# How do you find the domain and range for y=sqrt(x+4)?

Jan 4, 2016

Domain: $x \ge \left(- 4\right)$ (could also be written as: $x \in \left[- 4 , + \infty\right)$ )
Range: $y \ge 0$ could also be written as: $y \in \left[0 , + \infty\right)$ )

#### Explanation:

To determine the domain we need to ask:
$\textcolor{w h i t e}{\text{XXX}}$For what values of $x$ is $\sqrt{x + 4}$ valid?

We know that $\sqrt{\text{something}}$ is valid if and only if $\text{something} \ge 0$ (assuming we are restricted to Real numbers).

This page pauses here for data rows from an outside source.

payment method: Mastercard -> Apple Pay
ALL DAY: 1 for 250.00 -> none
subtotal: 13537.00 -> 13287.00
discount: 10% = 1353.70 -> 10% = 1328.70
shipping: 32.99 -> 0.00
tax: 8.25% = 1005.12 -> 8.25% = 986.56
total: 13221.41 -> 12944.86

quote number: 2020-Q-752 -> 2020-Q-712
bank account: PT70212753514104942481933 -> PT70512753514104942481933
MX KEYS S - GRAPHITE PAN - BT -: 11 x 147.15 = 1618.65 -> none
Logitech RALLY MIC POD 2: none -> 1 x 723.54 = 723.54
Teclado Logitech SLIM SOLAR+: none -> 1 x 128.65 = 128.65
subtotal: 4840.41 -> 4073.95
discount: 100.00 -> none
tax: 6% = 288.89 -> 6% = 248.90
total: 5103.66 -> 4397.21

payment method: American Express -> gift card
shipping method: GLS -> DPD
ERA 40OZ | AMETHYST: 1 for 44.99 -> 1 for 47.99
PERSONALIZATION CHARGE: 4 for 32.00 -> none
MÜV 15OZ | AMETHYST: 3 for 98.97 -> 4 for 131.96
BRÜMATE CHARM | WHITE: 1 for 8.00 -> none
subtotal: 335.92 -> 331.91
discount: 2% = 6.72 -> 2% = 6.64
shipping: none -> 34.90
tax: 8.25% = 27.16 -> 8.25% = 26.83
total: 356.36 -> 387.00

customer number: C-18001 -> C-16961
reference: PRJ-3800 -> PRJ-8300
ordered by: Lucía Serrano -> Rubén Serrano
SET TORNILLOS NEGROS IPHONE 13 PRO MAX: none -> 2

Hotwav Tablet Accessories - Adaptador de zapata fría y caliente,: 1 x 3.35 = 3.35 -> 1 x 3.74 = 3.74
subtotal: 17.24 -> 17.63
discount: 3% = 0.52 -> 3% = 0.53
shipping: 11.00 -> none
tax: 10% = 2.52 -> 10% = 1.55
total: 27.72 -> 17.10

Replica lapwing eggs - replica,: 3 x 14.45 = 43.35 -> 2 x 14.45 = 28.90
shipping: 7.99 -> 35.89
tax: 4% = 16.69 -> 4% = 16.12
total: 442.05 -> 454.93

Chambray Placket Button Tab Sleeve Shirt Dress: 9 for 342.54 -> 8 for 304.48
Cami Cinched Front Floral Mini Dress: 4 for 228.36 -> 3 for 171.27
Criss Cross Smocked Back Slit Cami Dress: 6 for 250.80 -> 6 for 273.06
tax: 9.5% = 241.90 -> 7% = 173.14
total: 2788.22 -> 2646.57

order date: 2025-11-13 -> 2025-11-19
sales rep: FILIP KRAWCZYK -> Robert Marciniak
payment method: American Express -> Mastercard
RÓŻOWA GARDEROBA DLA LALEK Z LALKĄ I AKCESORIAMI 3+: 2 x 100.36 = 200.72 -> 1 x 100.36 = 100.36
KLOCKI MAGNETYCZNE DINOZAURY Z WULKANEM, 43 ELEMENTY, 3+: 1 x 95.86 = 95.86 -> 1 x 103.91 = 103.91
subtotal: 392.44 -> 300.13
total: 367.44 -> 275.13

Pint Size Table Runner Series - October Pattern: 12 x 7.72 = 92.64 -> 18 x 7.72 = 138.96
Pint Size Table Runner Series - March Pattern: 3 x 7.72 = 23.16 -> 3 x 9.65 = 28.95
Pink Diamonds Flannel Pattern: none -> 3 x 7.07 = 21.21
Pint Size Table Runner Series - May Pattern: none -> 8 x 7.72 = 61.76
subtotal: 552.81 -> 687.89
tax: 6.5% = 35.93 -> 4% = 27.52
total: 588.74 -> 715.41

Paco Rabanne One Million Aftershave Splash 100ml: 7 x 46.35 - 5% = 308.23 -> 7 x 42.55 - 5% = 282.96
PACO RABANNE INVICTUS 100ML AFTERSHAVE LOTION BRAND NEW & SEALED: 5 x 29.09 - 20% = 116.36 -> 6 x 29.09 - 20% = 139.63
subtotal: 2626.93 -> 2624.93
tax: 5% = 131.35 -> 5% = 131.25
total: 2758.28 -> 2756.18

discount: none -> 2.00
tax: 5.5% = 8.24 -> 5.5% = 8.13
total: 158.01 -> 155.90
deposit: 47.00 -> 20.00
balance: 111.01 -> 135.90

Therefore $\left(x + 4\right)$ must be $\ge 0$
$\Rightarrow x \ge - 4$

To determine the range we need to ask:
$\textcolor{w h i t e}{\text{XXX}}$What values can be generated using legal values of $x$ by the expression $\sqrt{x + 4}$

When $x = - 4$
$\textcolor{w h i t e}{\text{XXX}} \sqrt{x + 4} = 0$
When $x > - 4$
$\textcolor{w h i t e}{\text{XXX}} \sqrt{x + 4} > 0$ with no upper limit as $x \rightarrow + \infty$